Temos aqui mais um filme que me enganou direitinho. TODAS AS VIDAS DE TELMA (2022), de Adriana Botelho, pega uma história real (de uma mulher chamada Telma Saraiva) e a partir daí cria uma narrativa de ficção com características de documentário de busca. Até mesmo a personagem que manipula a câmera é uma criação da diretora e roteirista. O filme foi rodado em 16 mm e depois convertido em digital com som adicionado e esse formato causa uma agradável estranheza. Faz lembrar VIAJO PORQUE PRECISO, VOLTO PORQUE TE AMO, de Aïnouz e Gomes, inclusive nas cenas em que a protagonista está na estrada, se dirigindo à cidade de Crato-Ce, local onde viveu a mulher que fazia fotopinturas (lembro que o costume dessas fotos pintadas chegou a minha casa na minha infância; hoje parece artigo de museu, pouca gente quer exibir nas paredes).
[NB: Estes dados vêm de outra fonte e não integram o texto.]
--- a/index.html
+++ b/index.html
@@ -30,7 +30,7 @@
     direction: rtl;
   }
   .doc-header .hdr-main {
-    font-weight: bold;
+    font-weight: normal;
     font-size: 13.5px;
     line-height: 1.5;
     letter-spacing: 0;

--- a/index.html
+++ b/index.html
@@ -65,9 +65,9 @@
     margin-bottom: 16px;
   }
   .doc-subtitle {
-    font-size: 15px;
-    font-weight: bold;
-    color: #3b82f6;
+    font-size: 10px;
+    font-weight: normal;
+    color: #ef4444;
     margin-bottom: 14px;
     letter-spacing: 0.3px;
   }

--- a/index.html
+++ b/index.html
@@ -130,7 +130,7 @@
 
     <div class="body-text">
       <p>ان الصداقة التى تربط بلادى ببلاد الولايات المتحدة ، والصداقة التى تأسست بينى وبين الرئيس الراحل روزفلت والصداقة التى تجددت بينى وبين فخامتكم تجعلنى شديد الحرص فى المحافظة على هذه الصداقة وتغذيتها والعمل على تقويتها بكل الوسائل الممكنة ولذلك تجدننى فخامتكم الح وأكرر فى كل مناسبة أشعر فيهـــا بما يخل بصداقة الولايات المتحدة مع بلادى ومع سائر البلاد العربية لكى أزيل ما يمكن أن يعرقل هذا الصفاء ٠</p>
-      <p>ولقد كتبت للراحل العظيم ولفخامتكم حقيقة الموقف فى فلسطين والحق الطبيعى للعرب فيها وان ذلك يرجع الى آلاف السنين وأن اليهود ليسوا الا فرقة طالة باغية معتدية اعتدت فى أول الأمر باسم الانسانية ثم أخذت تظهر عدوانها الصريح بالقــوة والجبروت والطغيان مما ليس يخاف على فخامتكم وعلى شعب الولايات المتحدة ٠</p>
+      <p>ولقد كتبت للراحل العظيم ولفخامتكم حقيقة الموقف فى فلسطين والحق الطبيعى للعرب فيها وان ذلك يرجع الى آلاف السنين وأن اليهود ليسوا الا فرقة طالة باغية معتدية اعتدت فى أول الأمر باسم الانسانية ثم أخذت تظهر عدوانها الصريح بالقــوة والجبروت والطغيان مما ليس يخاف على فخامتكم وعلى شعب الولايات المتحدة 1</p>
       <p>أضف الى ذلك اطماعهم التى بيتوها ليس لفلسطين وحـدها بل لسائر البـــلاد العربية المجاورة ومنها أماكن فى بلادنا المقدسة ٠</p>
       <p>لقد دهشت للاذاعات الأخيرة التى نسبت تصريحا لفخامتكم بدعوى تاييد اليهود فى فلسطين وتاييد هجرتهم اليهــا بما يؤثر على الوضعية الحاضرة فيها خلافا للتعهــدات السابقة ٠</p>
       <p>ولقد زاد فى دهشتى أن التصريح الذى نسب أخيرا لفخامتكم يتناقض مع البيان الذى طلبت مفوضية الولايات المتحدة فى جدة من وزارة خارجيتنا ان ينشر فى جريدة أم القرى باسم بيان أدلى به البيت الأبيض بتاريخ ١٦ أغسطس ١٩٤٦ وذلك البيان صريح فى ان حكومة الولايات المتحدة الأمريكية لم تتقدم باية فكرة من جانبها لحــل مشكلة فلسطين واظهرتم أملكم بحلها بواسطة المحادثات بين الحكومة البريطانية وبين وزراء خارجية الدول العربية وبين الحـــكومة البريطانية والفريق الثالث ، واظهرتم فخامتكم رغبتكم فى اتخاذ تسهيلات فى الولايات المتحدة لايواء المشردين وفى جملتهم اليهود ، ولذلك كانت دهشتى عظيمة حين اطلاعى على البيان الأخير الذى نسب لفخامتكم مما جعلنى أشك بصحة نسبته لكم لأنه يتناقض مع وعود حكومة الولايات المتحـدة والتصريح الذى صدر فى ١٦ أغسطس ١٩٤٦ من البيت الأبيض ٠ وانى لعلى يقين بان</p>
Para completar, a história acontece durante a pandemia, mas com as pessoas viajando e fazendo turismo com certa leveza. Acho que me perdi um pouco lá perto do final, com o filme trazendo outras questões também, como o machismo em todos os lugares públicos e a invisibilidade do legado de Telma e a lembrança da cidade do Crato de décadas atrás.

INCOMPATÍVEL COM A VIDA

Eis um filme que nasce não apenas de uma dor, mas de várias. Afinal, o assunto que a diretora Eliza Capai traz para INCOMPATÍVEL COM A VIDA (2023) é o das gestações interrompidas, por má formação do feto, ou perda da criança bem no inicio do nascimento. Perdi no cinema, mas o filme entrou na MUBI, em glorioso 4K, que valoriza as cenas que envolvem mares ou rios. Afinal, o simbolismo da água ainda é algo forte quando se fala sobre maternidade e funciona muito bem, tanto para momentos de respiro das histórias quanto para enfatizar a dor das mulheres. O flme também traz à tona a questão da proibição do aborto no Brasil em comparação com o Portugal, que está bem mais adiantado na questão. Achei corajosa a proposta de Capai em mostrar a si mesma naquela situação, e também muito inteligente em trazer paralelismos com casos similares de outras mulheres, fazendo com que essas experiências ganhem mais força e voz. Uma das coisas que me pegou muito foi uma cena de despedida, cheia de amor. Não estava esperando, e, nesse sentido, a montagem é crucial para que o momento certo de certas partes seja anunciado num instante mais sábio.